France's budget minister outraged at PSG footballer Ibrahimovic's 'indecent' salary
Football superstar Zlatan Ibrahimovic's record-breaking salary following his transfer to Paris Saint Germain has sparked an angry backlash from French politicians denouncing it as "indecent" at a time of financial hardship.
Meanwhile tax experts say that to guarantee Ibrahimovic the14 million euro net salary reportedly specified in his contract, while also complying with France’s new 75 per cent tax laws, his new club will have to pay him an enormous pre-tax salary.
On Wednesday, the 30 year old Swedish striker, who was transferred from AC Milan, was hailed by hundreds of fans chanting "Ibra! Ibra!" as he was presented to them at a ceremony in front of the Eiffel Tower.
His reported salary is the most ever paid to a player in France and Socialist politicians have reacted angrily to the figure, denouncing it as a sign of rampant excess.
The new Socialist government is insisting that Ibrahimovic will have no choice but to pay the 75-percent tax rate it intends to impose on annual salaries in excess of one million euros from next year.
"These numbers are not impressive, they are indecent," Budget Minister Jerome Cahuzac told Europe 1 radio Thursday when asked about Ibrahimovic's salary.
"They are indecent at a time when everyone in the entire world is making efforts and knows the terrible consequences of an economic crisis," he said.
Sports Minister Valerie Fourneyron attacked the salary as "astronomical andunreasonable" while government spokeswoman Najat Vallaud-Belkacem said the sum "shocked a lot of people".
Vallaud-Belkacem said there was no way Ibrahimovic would "escape" from paying the 75-percent tax rate. Some ministers even rejoiced that his salary would bring so much revenue to state coffers.
"I am delighted that he will be paying taxes in France," said Benoit Hamon, a junior economy minister. "This is a demonstration that this tax was not an argument to prevent great players from coming to play in France."
Former sports minister Roselyne Bachelot of the right-wing UMP also expressed her "indignation, almost disgust" with the vast sums involved when asked aboutIbrahimovic's transfer.
And althouth President Francois Hollande, a keen football supporter, did not directly criticise the salary, he pointed to the relatively modest salaries at French league champions Montpellier as an example.
"There are teams that manage to win... without necessarily having very significant salaries," Hollande said during a visit to France's national sports institute.

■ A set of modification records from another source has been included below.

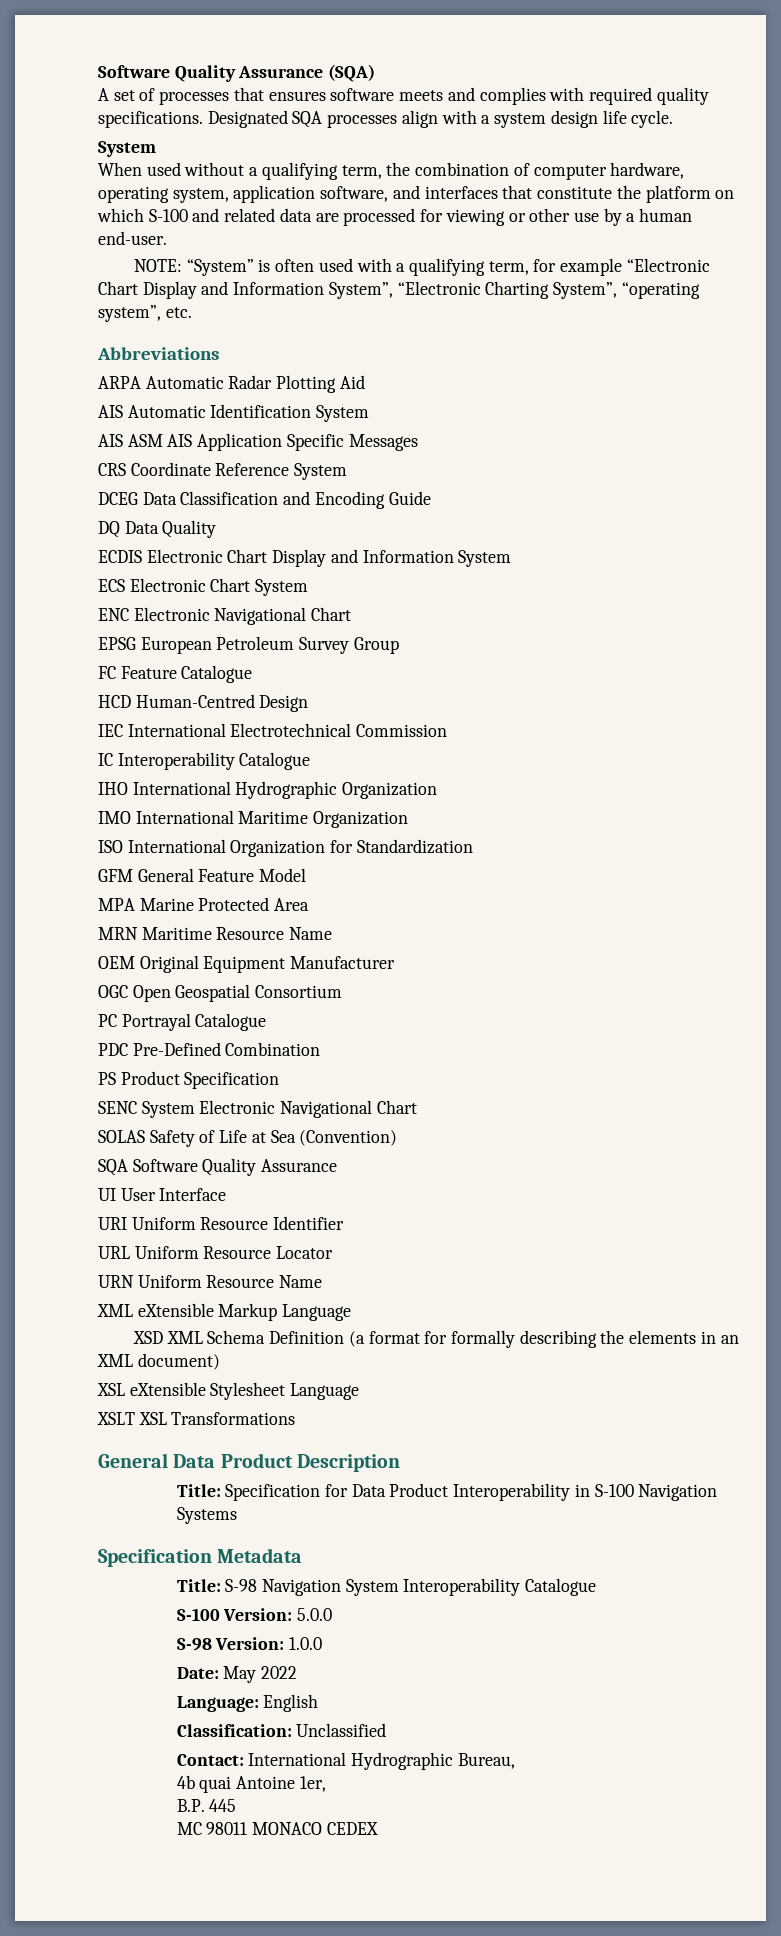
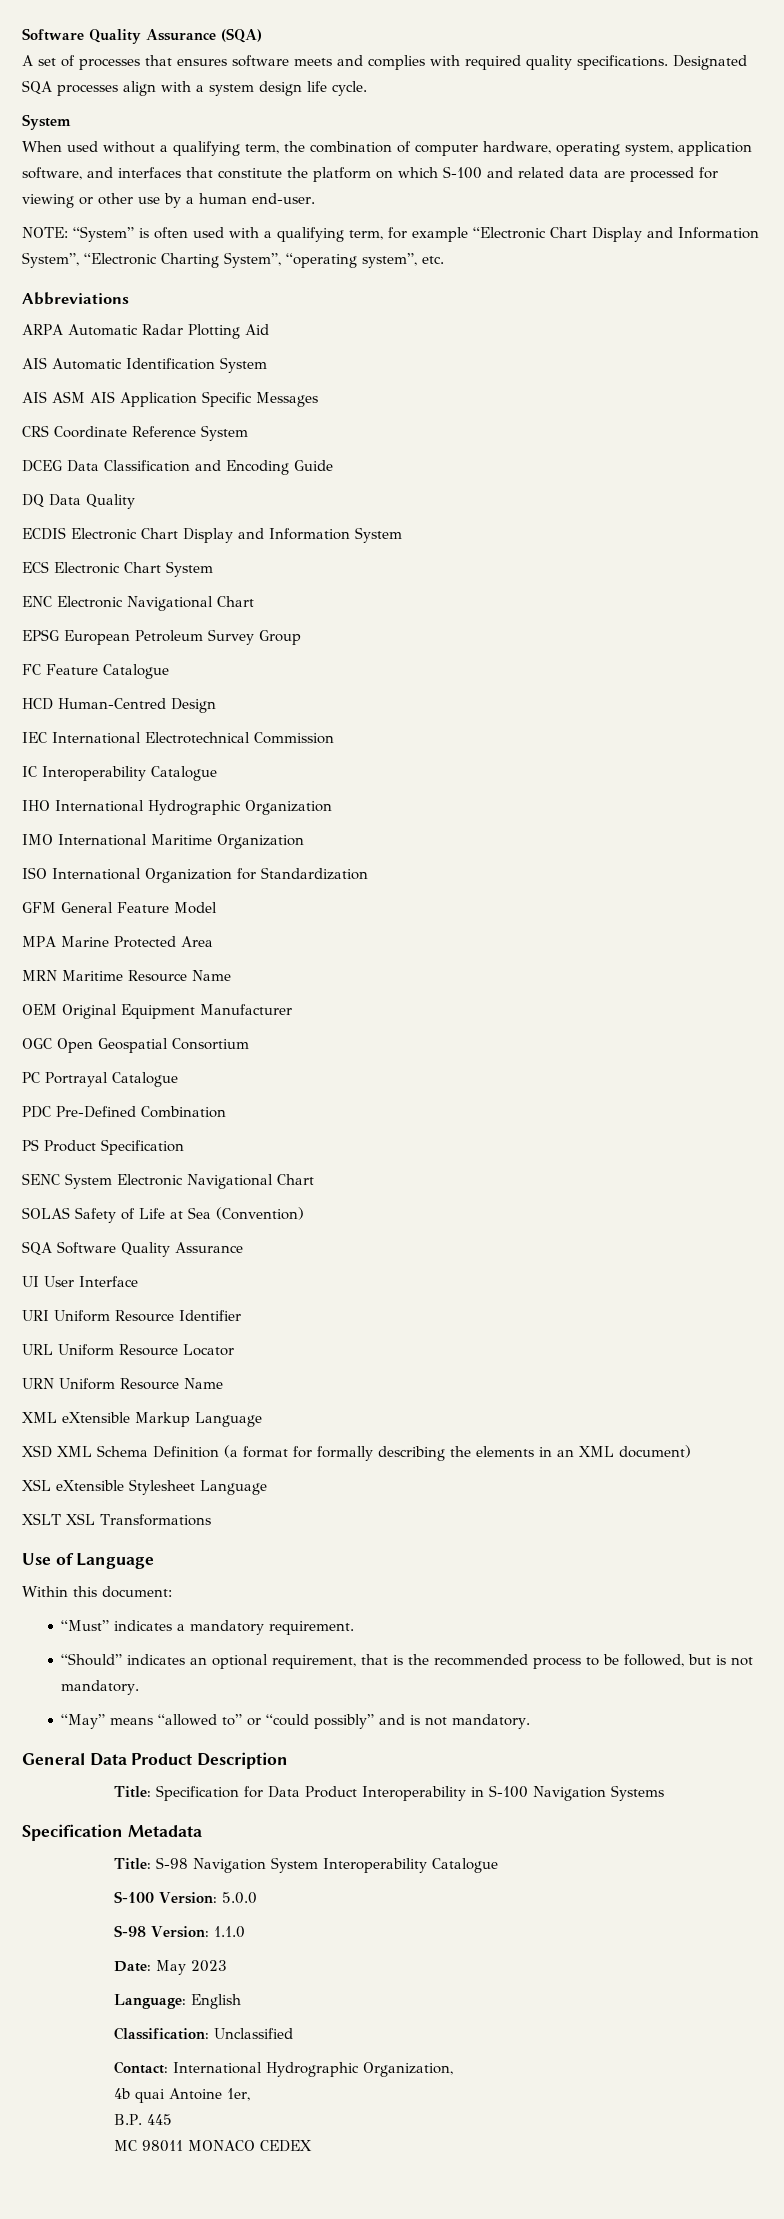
+ Use of Language
+ Within this document:
+ “Must” indicates a mandatory requirement.
+ “Should” indicates an optional requirement, that is the recommended process to be followed, but is not mandatory.
+ “May” means “allowed to” or “could possibly” and is not mandatory.
- S-98 Version: 1.0.0
+ S-98 Version: 1.1.0
- Date: May 2022
+ Date: May 2023
- Contact: International Hydrographic Bureau,
+ Contact: International Hydrographic Organization,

PSG President Nasser al-Khelaifi told reporters Wednesday that the club's owners, Qatar Sports Investments (QSI), would follow French law when it came to paying Ibrahimovic's taxes.

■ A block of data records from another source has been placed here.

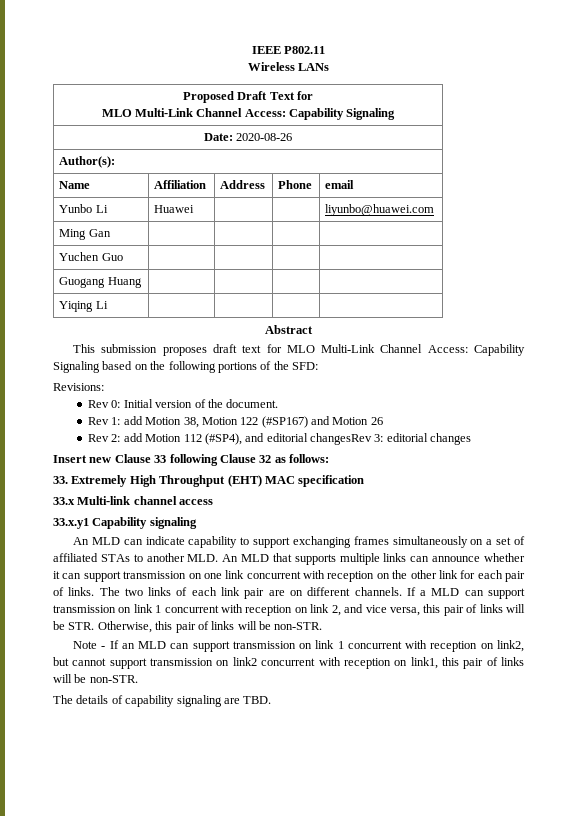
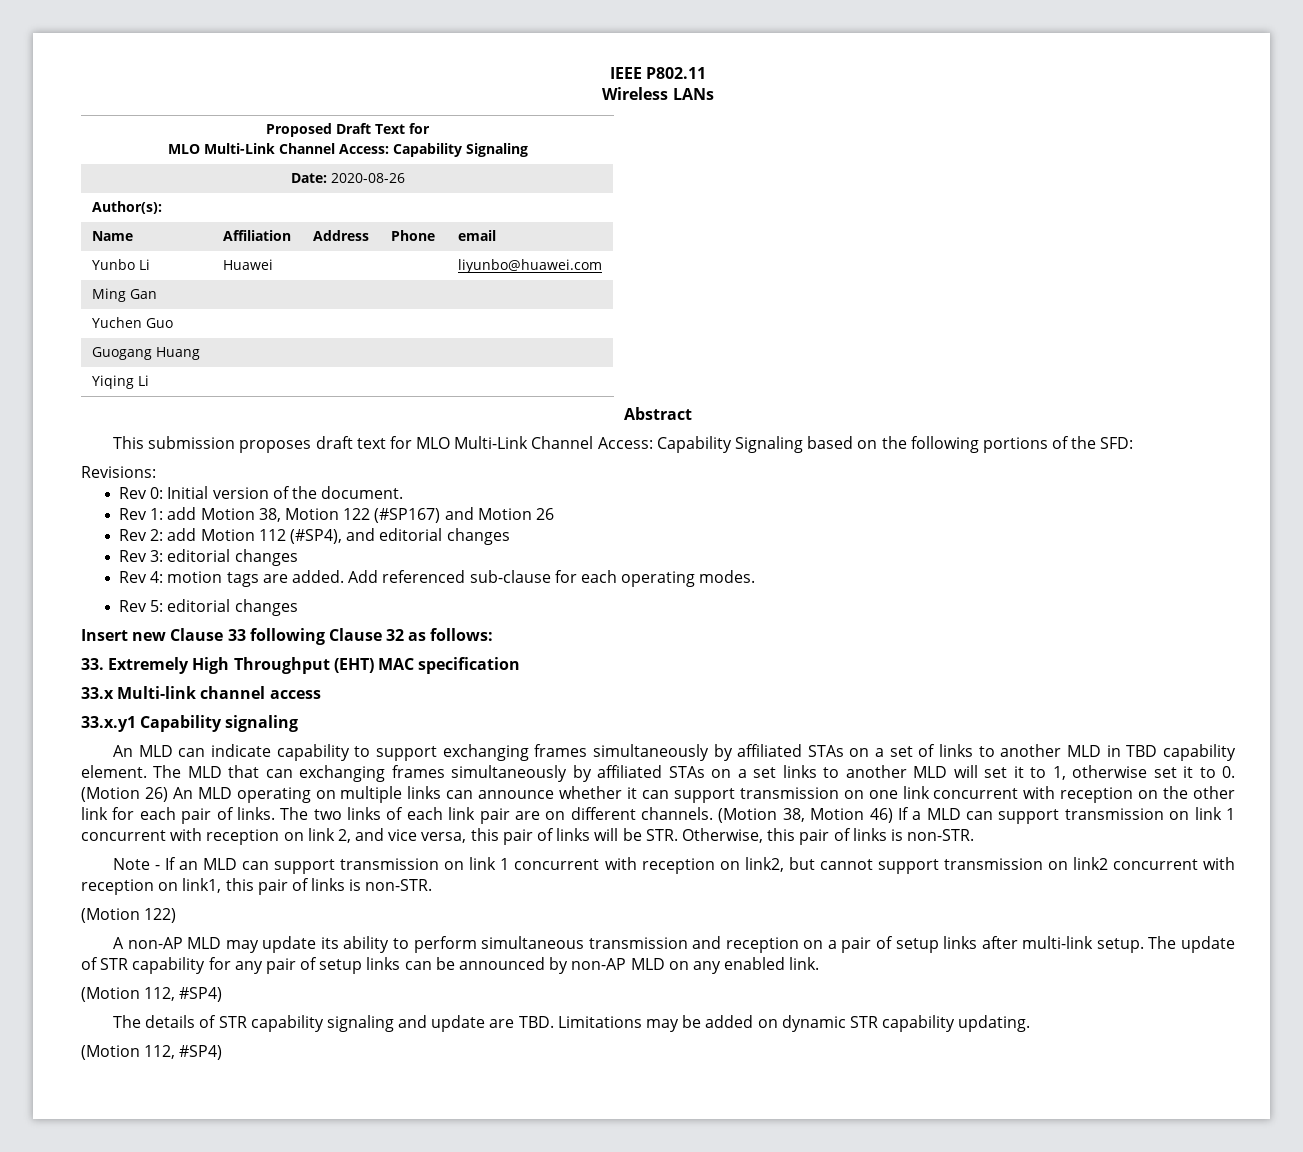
- Rev 2: add Motion 112 (#SP4), and editorial changesRev 3: editorial changes
+ Rev 2: add Motion 112 (#SP4), and editorial changes
+ Rev 3: editorial changes
+ Rev 4: motion tags are added. Add referenced sub-clause for each operating modes.
+ Rev 5: editorial changes
- An MLD can indicate capability to support exchanging frames simultaneously on a set of affiliated STAs to another MLD. An MLD that supports multiple links can announce whether it can support transmission on one link concurrent with reception on the other link for each pair of links.
+ An MLD can indicate capability to support exchanging frames simultaneously by affiliated STAs on a set of links to another MLD in TBD capability element. The MLD that can exchanging frames simultaneously by affiliated STAs on a set links to another MLD will set it to 1, otherwise set it to 0. (Motion 26) An MLD operating on multiple links can announce whether it can support transmission on one link concurrent with reception on the other link for each pair of links.
- If a MLD can support transmission on link 1 concurrent with reception on link 2, and vice versa, this pair of links will be STR. Otherwise, this pair of links will be non-STR.
+ (Motion 38, Motion 46) If a MLD can support transmission on link 1 concurrent with reception on link 2, and vice versa, this pair of links will be STR. Otherwise, this pair of links is non-STR.
- Note - If an MLD can support transmission on link 1 concurrent with reception on link2, but cannot support transmission on link2 concurrent with reception on link1, this pair of links will be non-STR.
+ Note - If an MLD can support transmission on link 1 concurrent with reception on link2, but cannot support transmission on link2 concurrent with reception on link1, this pair of links is non-STR.
+ (Motion 122)
+ A non-AP MLD may update its ability to perform simultaneous transmission and reception on a pair of setup links after multi-link setup. The update of STR capability for any pair of setup links can be announced by non-AP MLD on any enabled link.
+ (Motion 112, #SP4)
- The details of capability signaling are TBD.
+ The details of STR capability signaling and update are TBD. Limitations may be added on dynamic STR capability updating.
+ (Motion 112, #SP4)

"As we have already said, we respect French laws. We do it today and we will do it tomorrow. Ibrahimovic's signing is very positive for PSG but also for French football," he said.

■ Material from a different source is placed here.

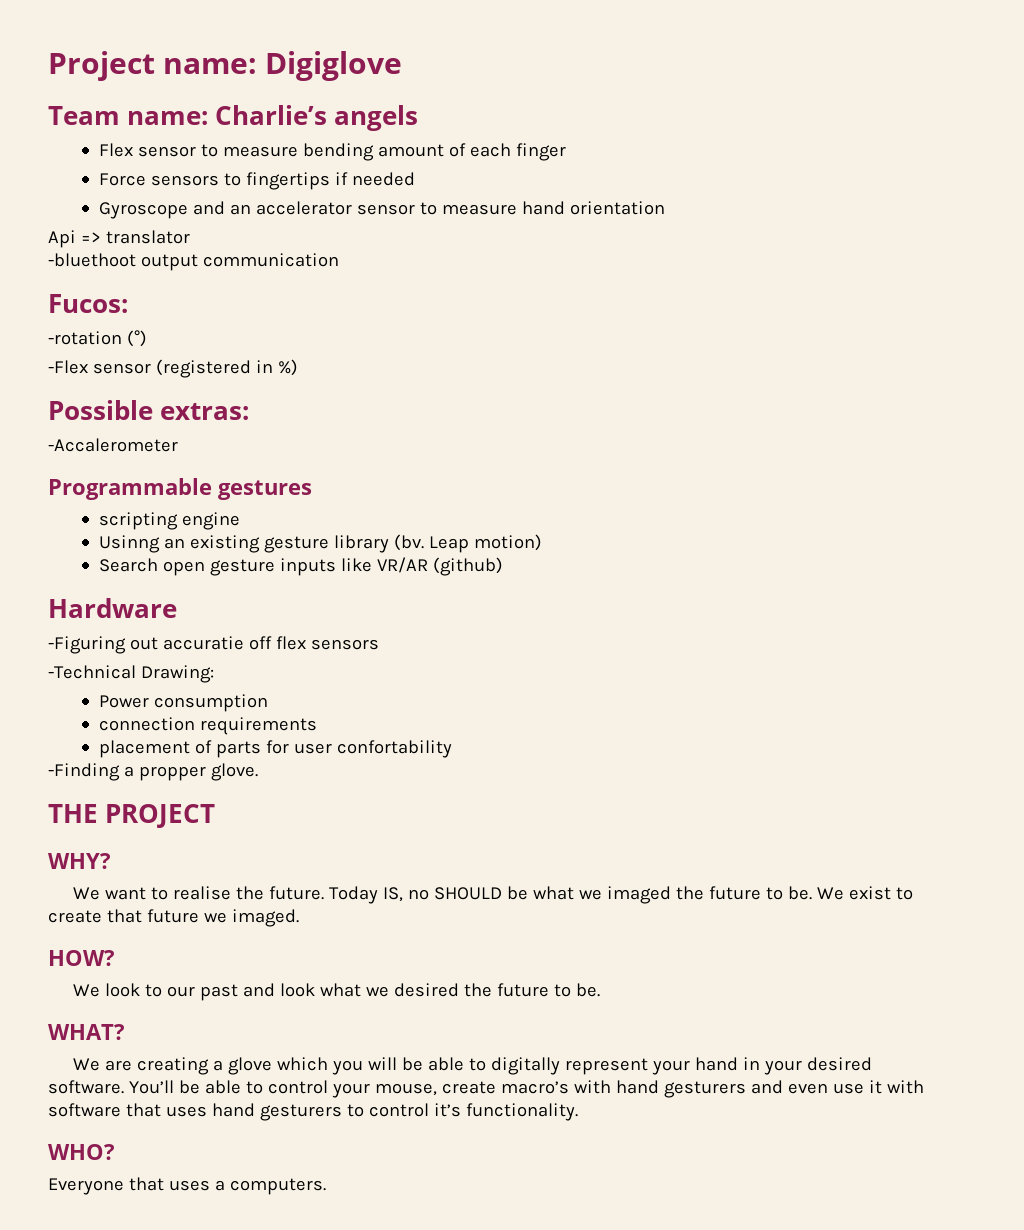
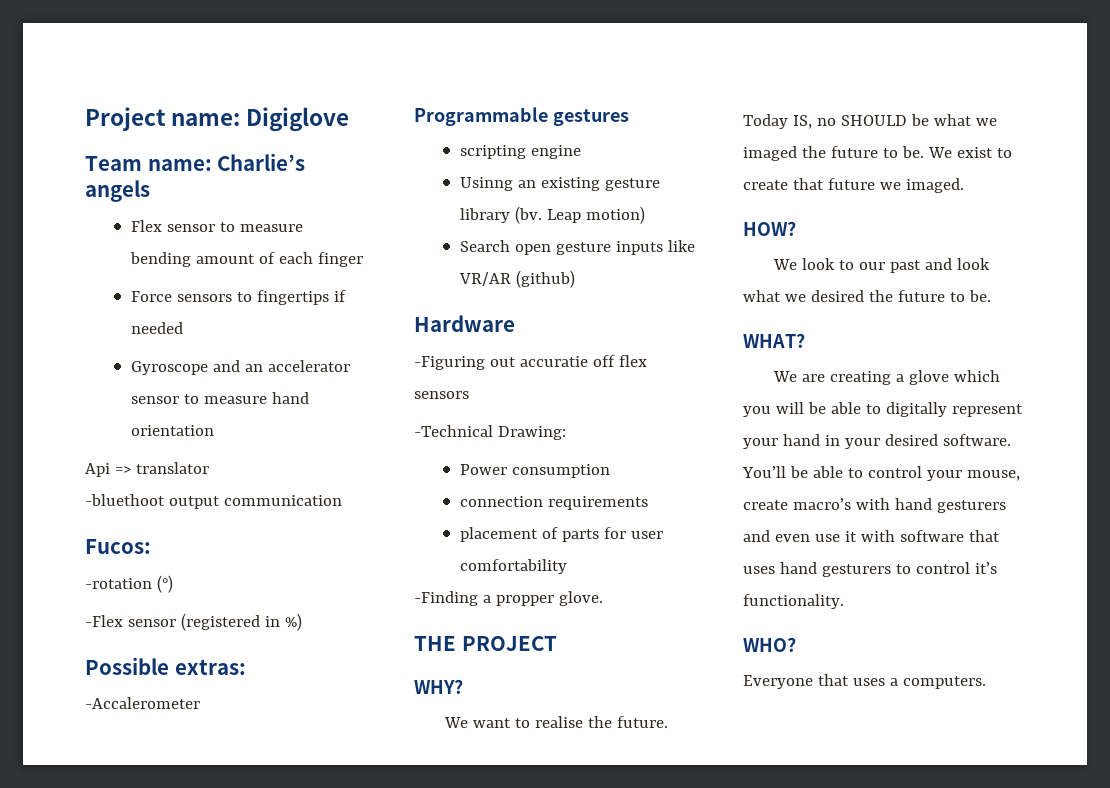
- placement of parts for user confortability
+ placement of parts for user comfortability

Experts said Ibrahimovic would be required to take French residency and pay French taxes, though he might benefit from a deduction for temporary residency allowing him to cut his taxable income in half.
Hollande defeated right-wing incumbent Nicolas Sarkozy in a presidential vote in May with vows to tackle France's economic problems by boosting taxes on the wealthy and spending to promote growth.
The 75-percent tax rate has been derided by the right, who say it will lead to an exodus of top earners from France while doing little to address the country's fiscal problems.